National Review Online
Wednesday, May 22, 2024
Joe Biden doesn’t seem to hold the country that
elected him to the presidency in especially high regard. At least, that’s the
assessment observers are left with following the president’s self-indulgently
downcast commencement address to the graduating class of
Morehouse College.
In his speech to a group of newly minted college
graduates at that historically black institution, Biden informed his audience
that it should abandon all hope. The forces of bigotry are on the march,
and, we must conclude from the urgency in Biden’s appeals, his feckless
administration has been powerless to stop them.
“Extremists closed the doors of opportunity,” Biden told
the students. Republicans, in particular, are busily attacking “the values of
diversity, equality, and inclusion.” They’re on a tear amid their pursuit of a
“national effort to ban books” and attacking voting rights by, for example,
refusing to “allow water to be available to you while you wait on line to vote”

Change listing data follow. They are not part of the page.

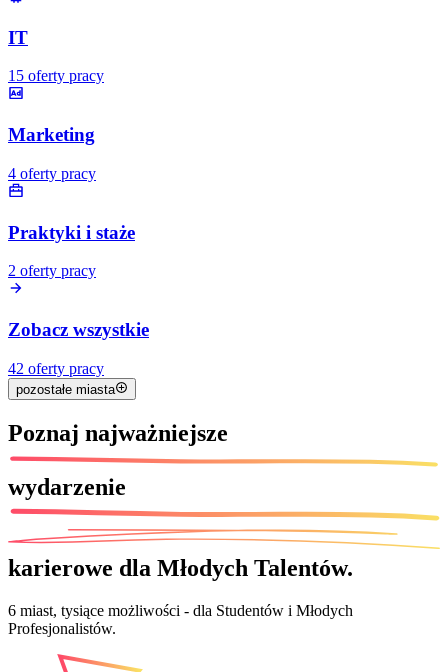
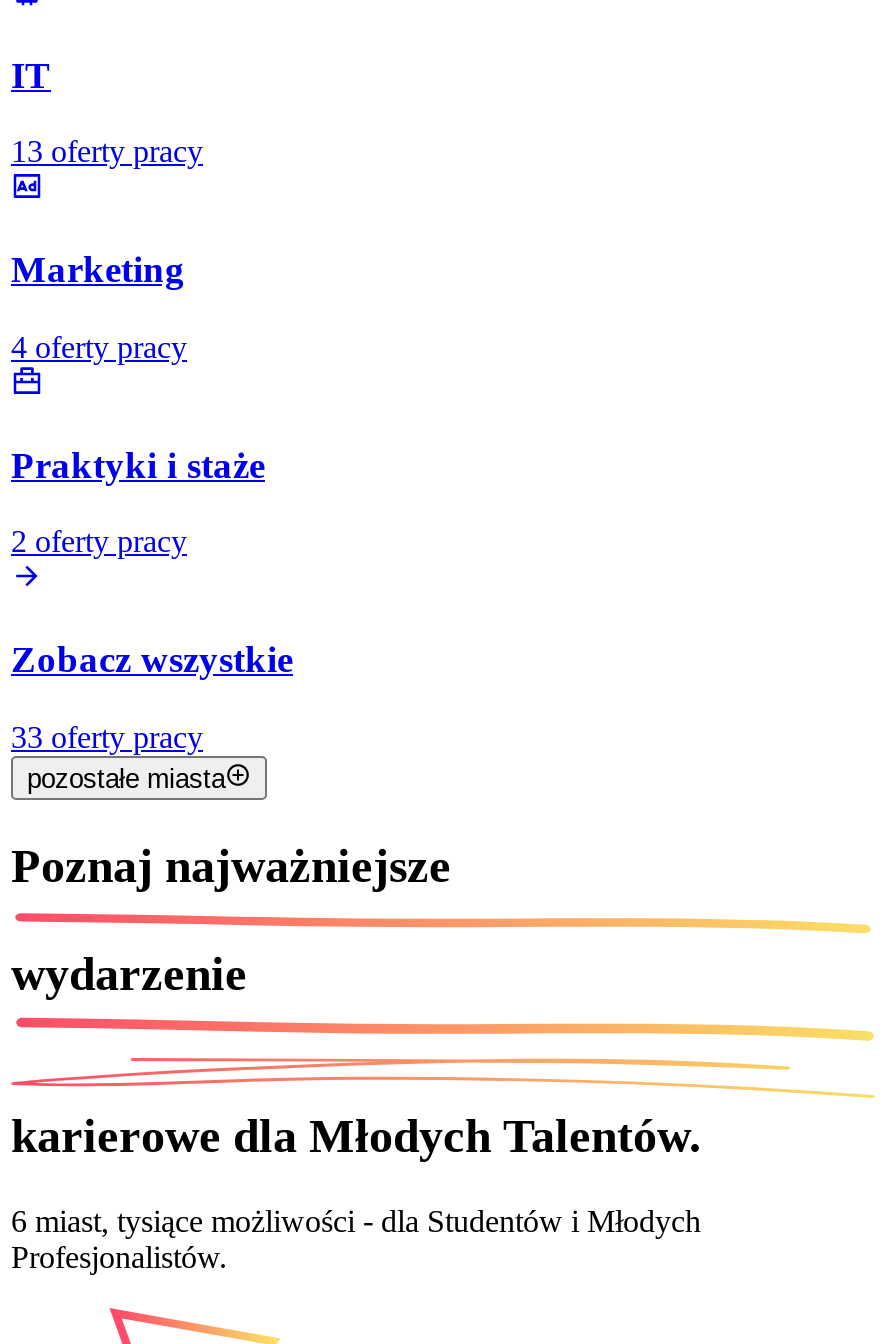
- 15 oferty pracy
+ 13 oferty pracy

- 42 oferty pracy
+ 33 oferty pracy
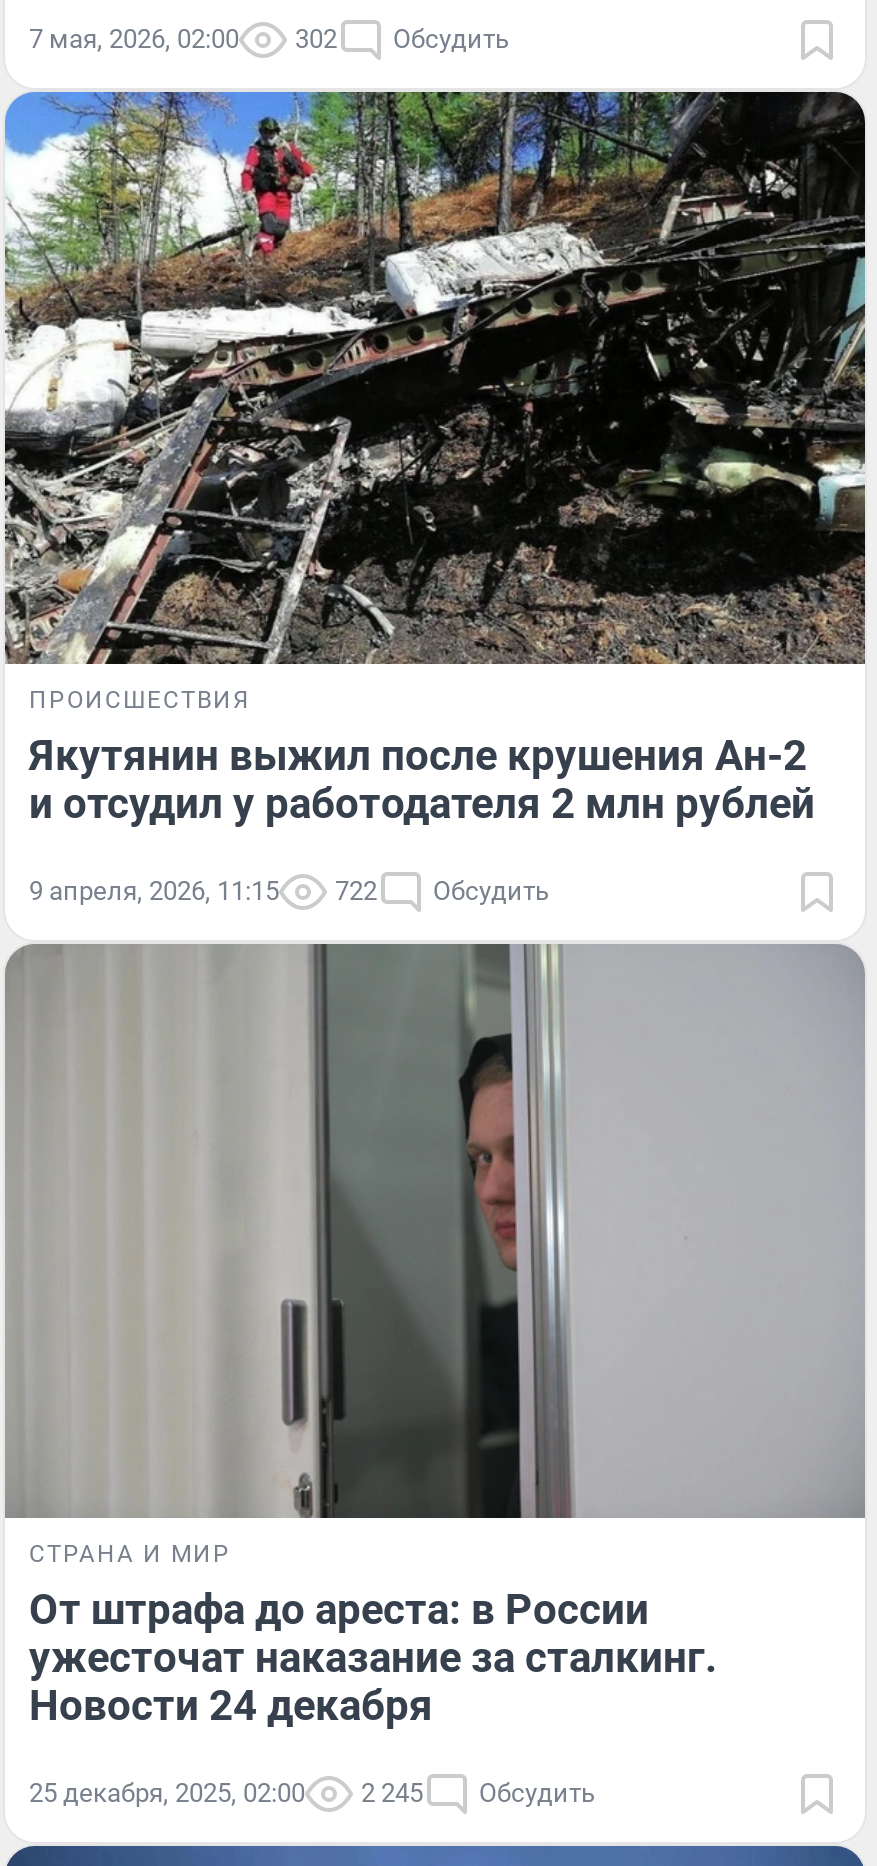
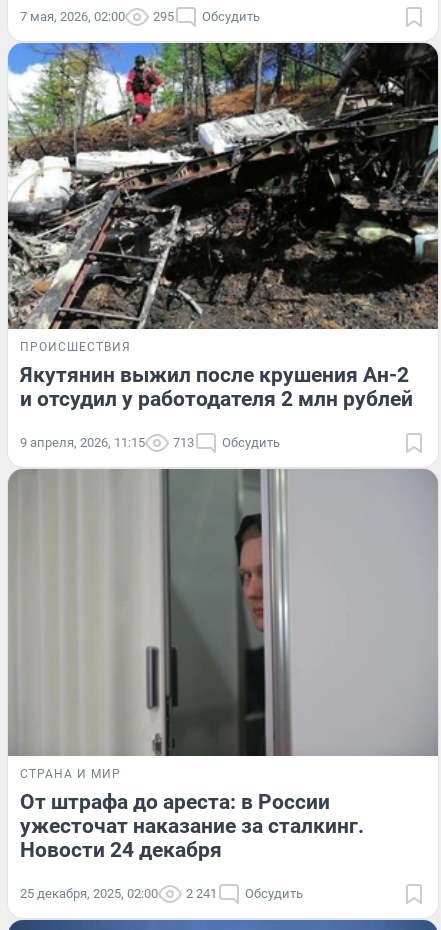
- 7 мая, 2026, 02:00 302 Обсудить
+ 7 мая, 2026, 02:00 295 Обсудить

- 9 апреля, 2026, 11:15 722 Обсудить
+ 9 апреля, 2026, 11:15 713 Обсудить

- 25 декабря, 2025, 02:00 2 245 Обсудить
+ 25 декабря, 2025, 02:00 2 241 Обсудить
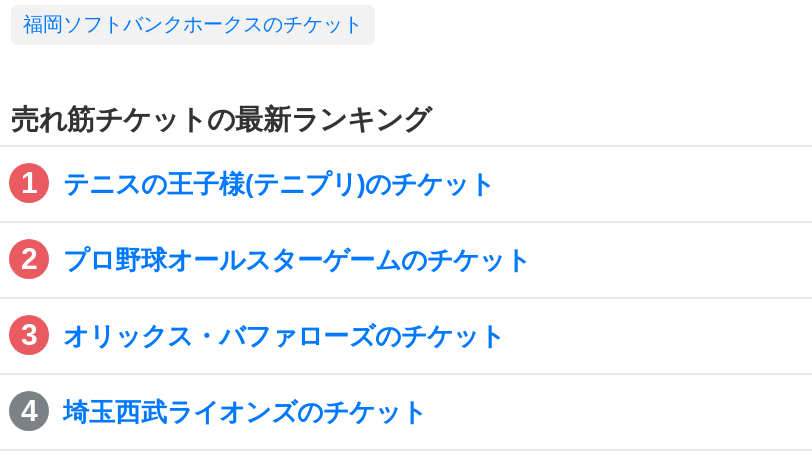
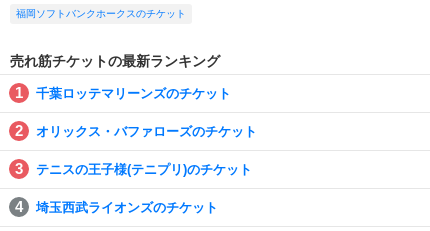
moved down: テニスの王子様(テニプリ)のチケット

- プロ野球オールスターゲームのチケット
+ 千葉ロッテマリーンズのチケット

moved up: オリックス・バファローズのチケット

in places like Georgia. “What the hell is that all about?” Biden asked as
though he had not had ample opportunity to correct the misapprehensions that
gave rise to these mendacities.
“They don’t see you in the future of America,” Biden said
to the young black men in his line of sight. This egregious calumny is not,
however, attributable solely to the disease of the soul that translates into
Republicanism according to Biden. Rather, the president maintained that this
campaign of malicious right-wing subterfuge would not be enjoying its present
successes but for the failures of American democracy.
“What is democracy if black men are being killed in the
street?” Biden asked. “What is democracy if a trail of broken promises still
leave black — black communities behind? What is democracy if you have to be ten
times better than anyone else to get a fair shot? And most of all, what does it
mean, as we’ve heard before, to be a black man who loves his country even if it
doesn’t love him back in equal measure?”
What an odious passage. It is reflective of a particular
fatalism that has overtaken the progressive activist class, the members of
which appear to regard any concession to the notion of America’s fundamental
goodness as a species of naïveté. It must be a genuine conviction on their part
because Biden’s articulation of the horrible ills that plague America runs
directly counter to the usual imperative for an incumbent president
seeking reelection — convincing voters that they are better off than they were
before he entered office.
The Biden White House’s political strategy is not
difficult to discern. The president’s campaign has embarked on a cynical effort
to frighten black voters, who are disillusioned with the Biden administration
and unenthused by his candidacy, into reengaging with the political process.
But unlike Barack Obama’s campaign, which successfully implemented a similar
strategy, Biden’s message is not leavened with optimism about the future.
Biden’s team is giving dispirited minority voters something to vote against but
almost nothing to vote for. Indeed, only toward the end of Biden’s speech did
he allow himself a throat-clearing hint of optimism about the capacity of
“democracy” to overcome America’s ephemeral challenges.
Judging from the morose tone Biden took in his bleak
address, he must hold the incompetent stewards of American democracy in
contempt. Presumably, Biden is going to have some choice words for whomever has
been the president these past three years.